Interlude de saison
C'est une année à quetsches, à Charmes les branches croulent sous les beaux fruits aux tons d'encre flirtant avec les pourpres et les bleus, saupoudrés par une légère poudre duveteuse pour un effet des plus réussis, comme si la soie et le velours faisaient le pari ambigu des noces de leurs textures.
La production est prometteuse et la récolte plus qu'abondante, dans le panier tressé par notre ami Stéphane D qui d'ingénieur biologiste passe au métier de vannier, les fruits de cette fin d'été vont intégrer la cuisine pour une mise à mort programmée en forme d'alchimie, les dons de la nature, de par la grâce de Charles vont devenir confitures, tandis que votre serviteur s'apprête à confectionner une tarte.
D'autres fruits, moins chanceux, finiront leur itinéraire terrestre en gluantes marcescences piquées de moisissures livides avant que de s'amalgamer au sol, à moins que Belle et Chitan, fins connaisseurs, ne s'emparent de ceux bien mûrs tombés à terre et en fassent leurs délices ; je dois dire qu'ils recrachent le noyau avec beaucoup d'élégance.
Dans le laboratoire-office, la lente transmutation des fruits, dûment dénoyautés, en confitures enveloppe la maison des immuables et rassurantes saveurs des temps de tradition. Charles, de par son art, pérennise les labeurs ancestraux sans lesquels une maison de famille à la campagne serait privée d'une partie de son âme.
Je me réjouis de voir la forge du Vulcain des sucres, les bulles de cuisson venant du fond de la bassine de cuivre pour éclore avec lenteur et difficulté en émergeant de l'épais liquide.
Les bocaux remplis, dans un premier temps posés tête en bas jusqu'à refroidissement, sont ensuite relevés puis étiquetés avant d'aller s'aligner sagement dans le placard qui leur est dévolu.
Les petits déjeuners de Charmes ne seraient pas ce qu'ils sont sans ces confitures élaborées au rythme des maturations échelonnées des mirabelliers, fraisiers, cassissiers, framboisiers et autres plantations du verger.
Sans oublier les rhubarbes...
Pour moi, qui me pique de cuisiner passablement, je n'ai jamais eu la fibre pâtissière, il est vrai que le sucre n'étant pas ma saveur de prédilection, je suis plus porté sur les ragoûts, mais bon, je me suis pris au jeu de la confection de tartes aux fruits depuis quelques années, et l'ami Jean-X a permis à mes élaborations de monter d'un cran en me transmettant certaine recette de préparation qui, s'il ne rend pas le gâteau plus diététique, en exalte la saveur avec succès.

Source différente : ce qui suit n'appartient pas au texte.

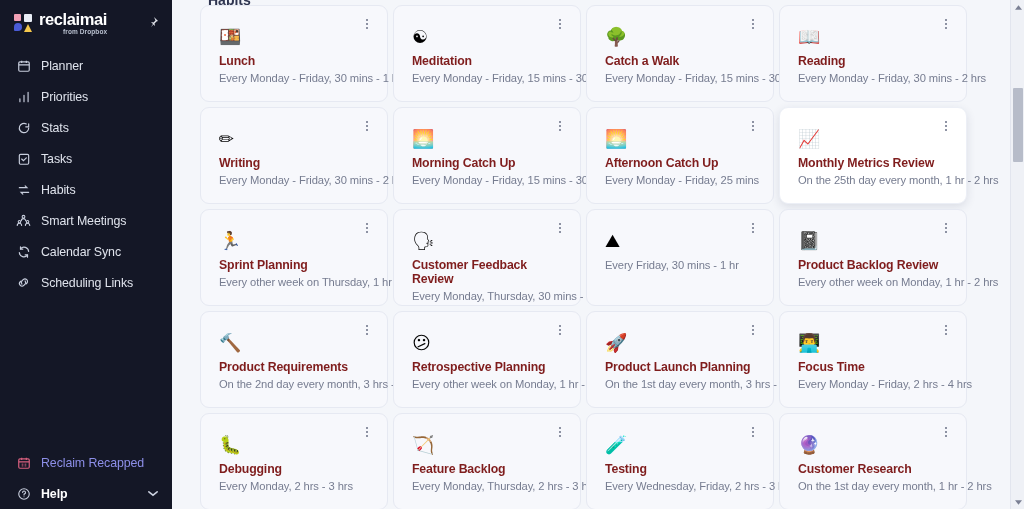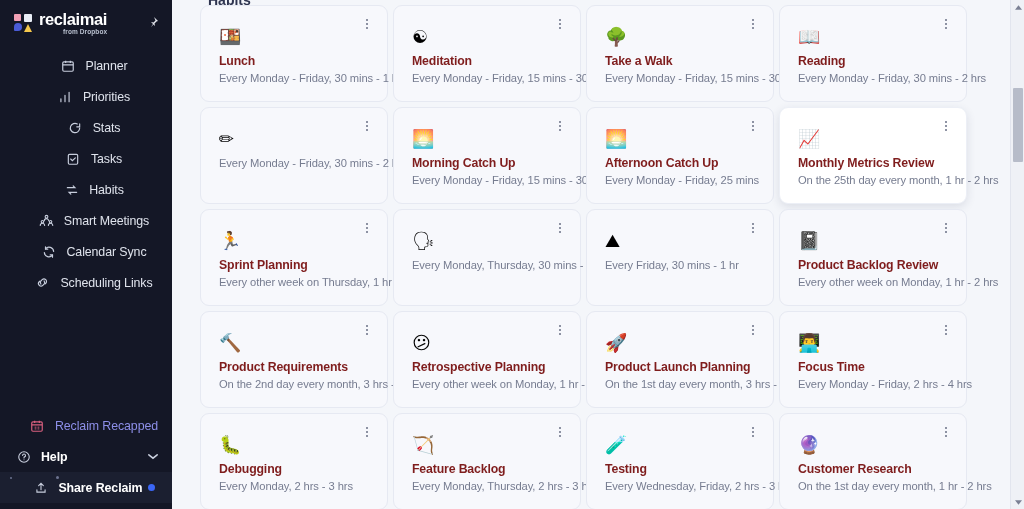--- a/index.html
+++ b/index.html
@@ -51,30 +51,29 @@
     display: flex; align-items: center; justify-content: center;
     font-size: 12px; line-height: 1;
   }
   .nav { padding-top: 4px; }
   .nav-item {
     display: flex; align-items: center;
     height: 31px; padding-left: 15px;
     color: #dfe3ec; font-size: 12.4px; font-weight: 500;
     cursor: pointer;
     letter-spacing: -0.1px;
-    justify-content: center;
   }
   .nav-ico {
     width: 17px; height: 17px; margin-right: 9px;
     display: flex; align-items: center; justify-content: center;
     flex: 0 0 17px; color: #c8cedd;
   }
   .nav-ico svg { display: block; }
   .spacer { flex: 1 1 auto; }
-  .bottom-nav { padding-bottom: 6px; }
+  .bottom-nav { }
   .nav-item.recap { color: #8d8fe8; font-weight: 500; }
   .nav-item.recap .nav-ico { color: #d9607f; }
   .nav-item.help { color: #ffffff; font-weight: 700; }
   .chev {
     margin-left: auto; margin-right: 14px;
     font-size: 9px; color: #ccd2e0;
   }
   .nav-item.share {
     background: #1b1f30; color: #ffffff; font-weight: 700;
     position: relative;
@@ -311,32 +310,20 @@
             </svg>
         </span>
         <span>Help</span>
         <span class="chev">
           <svg width="10" height="7" viewBox="0 0 12 8" fill="none" stroke="currentColor" stroke-width="1.8" stroke-linecap="round">
               <path d="M1 2l5 4 5-4"></path>
             </svg>
         </span>
       </div>
 
-      <div class="nav-item share">
-        <span class="sparkle sp1"></span>
-        <span class="sparkle sp2"></span>
-        <span class="nav-ico">
-          <svg width="14" height="14" viewBox="0 0 24 24" fill="none" stroke="currentColor" stroke-width="1.9" stroke-linecap="round">
-              <path d="M5 15v4h14v-4"></path>
-              <path d="M12 4v11M8 8l4-4 4 4"></path>
-            </svg>
-        </span>
-        <span>Share Reclaim</span>
-        <span class="blue-dot"></span>
-      </div>
 
     </div>
   </aside>
 
   <main class="main">
     <div class="board">
       <div class="section-title">Habits</div>
       <div class="grid-wrap" id="cards-grid">
           <div class="card">
             <div class="card-menu">
@@ -358,40 +345,41 @@
             <div class="card-title">Meditation</div>
             <div class="card-sub">Every Monday - Friday, 15 mins - 30 mins</div>
           </div>
           <div class="card">
             <div class="card-menu">
               <i></i>
               <i></i>
               <i></i>
             </div>
             <span class="card-emoji">🌳</span>
-            <div class="card-title">Take a Walk</div>
+            <div class="card-title">Catch a Walk</div>
             <div class="card-sub">Every Monday - Friday, 15 mins - 30 mins</div>
           </div>
           <div class="card">
             <div class="card-menu">
               <i></i>
               <i></i>
               <i></i>
             </div>
             <span class="card-emoji">📖</span>
             <div class="card-title">Reading</div>
             <div class="card-sub">Every Monday - Friday, 30 mins - 2 hrs</div>
           </div>
           <div class="card">
             <div class="card-menu">
               <i></i>
               <i></i>
               <i></i>
             </div>
             <span class="card-emoji">✏</span>
+            <div class="card-title">Writing</div>
             <div class="card-sub">Every Monday - Friday, 30 mins - 2 hrs</div>
           </div>
           <div class="card">
             <div class="card-menu">
               <i></i>
               <i></i>
               <i></i>
             </div>
             <span class="card-emoji">🌅</span>
             <div class="card-title">Morning Catch Up</div>
@@ -427,20 +415,21 @@
             <div class="card-title">Sprint Planning</div>
             <div class="card-sub">Every other week on Thursday, 1 hr - 2 hrs</div>
           </div>
           <div class="card">
             <div class="card-menu">
               <i></i>
               <i></i>
               <i></i>
             </div>
             <span class="card-emoji">🗣</span>
+            <div class="card-title">Customer Feedback Review</div>
             <div class="card-sub">Every Monday, Thursday, 30 mins - 1 hr</div>
           </div>
           <div class="card">
             <div class="card-menu">
               <i></i>
               <i></i>
               <i></i>
             </div>
             <span class="card-emoji">⛰</span>
             <div class="card-sub">Every Friday, 30 mins - 1 hr</div>

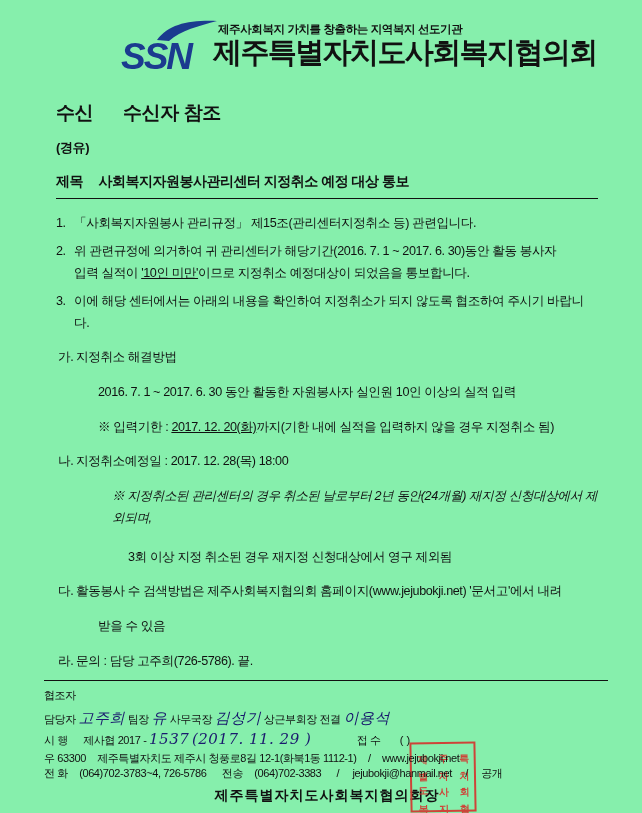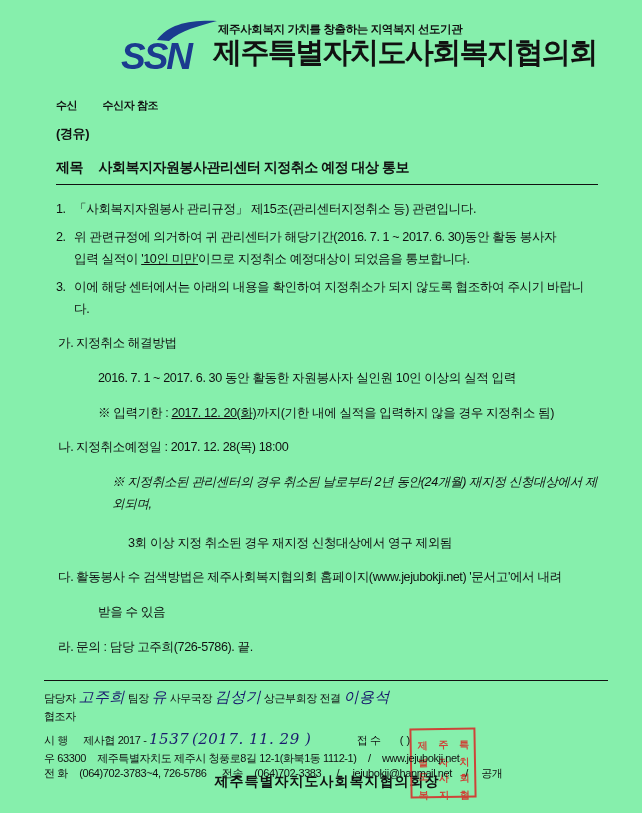--- a/index.html
+++ b/index.html
@@ -70,21 +70,21 @@
   
   .doc {
     position: relative;
     padding: 0 44px 0 56px;
     font-size: 12.6px;
     line-height: 1.75;
     letter-spacing: -0.4px;
   }
   .row-recipient {
     margin-top: 8px;
-    font-size: 11px;
+    font-size: 19px;
     font-weight: bold;
   }
   .row-recipient .gap { display: inline-block; width: 20px; }
   .row-via {
     margin-top: 8px;
     font-size: 13px;
     font-weight: bold;
   }
   .subject-line {
     margin-top: 9px;
@@ -297,33 +297,33 @@
         <span>지</span>
         <span>협</span>
       </div>
     </div>
 
   </div>
 
   <div class="footer">
     <div class="rule"></div>
 
+    <div class="frow small">
+      <span class="lbl">협조자</span>
+    </div>
+
     <div class="frow">
       <span class="lbl">담당자</span>
       <span class="hand">고주희</span>
       <span class="lbl">팀장</span>
       <span class="hand">유</span>
       <span class="lbl">사무국장</span>
       <span class="hand blue">김성기</span>
       <span class="lbl">상근부회장 전결</span>
       <span class="hand blue">이용석</span>
-    </div>
-
-    <div class="frow small">
-      <span class="lbl">협조자</span>
     </div>
 
     <div class="frow small">
       <span class="lbl">시 행</span>
       <span class="sp" style="width:10px"></span>
       <span>제사협 2017 -</span>
       <span class="hand">1537</span>
       <span class="hand">(2017. 11. 29 )</span>
       <span class="sp" style="width:40px"></span>
       <span>접 수</span>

Après le petit jeu de patience du dénoyautage des quetsches, je les dispose méticuleusement sur le fond de tarte et, fouet en main (non, non, rassurez-vous, je ne fais pas subir de traitement sado-maso aux fruits) je procède à la vigoureuse préparation de la mixture qui sera ensuite répartie sur les fruits.
Il suffit d'enfourner, de sortir l'objet de l'antre brûlant et de le disposer dans le plat de présentation.
Ce soir la tarte sera sacrifiée en dessert sur l'autel de la gourmandise.
Il n'y a pas d'invités à Charmes ce week-end, le temps s'est donc déroulé au rythme des quiétudes domestiques, c'était une chronique de 4 septembre, désuet et sucré comme cette pâtisserie.
Un samedi de fin d'été.
Des riens, des petits riens, l'écume des jours. Si douce à vivre.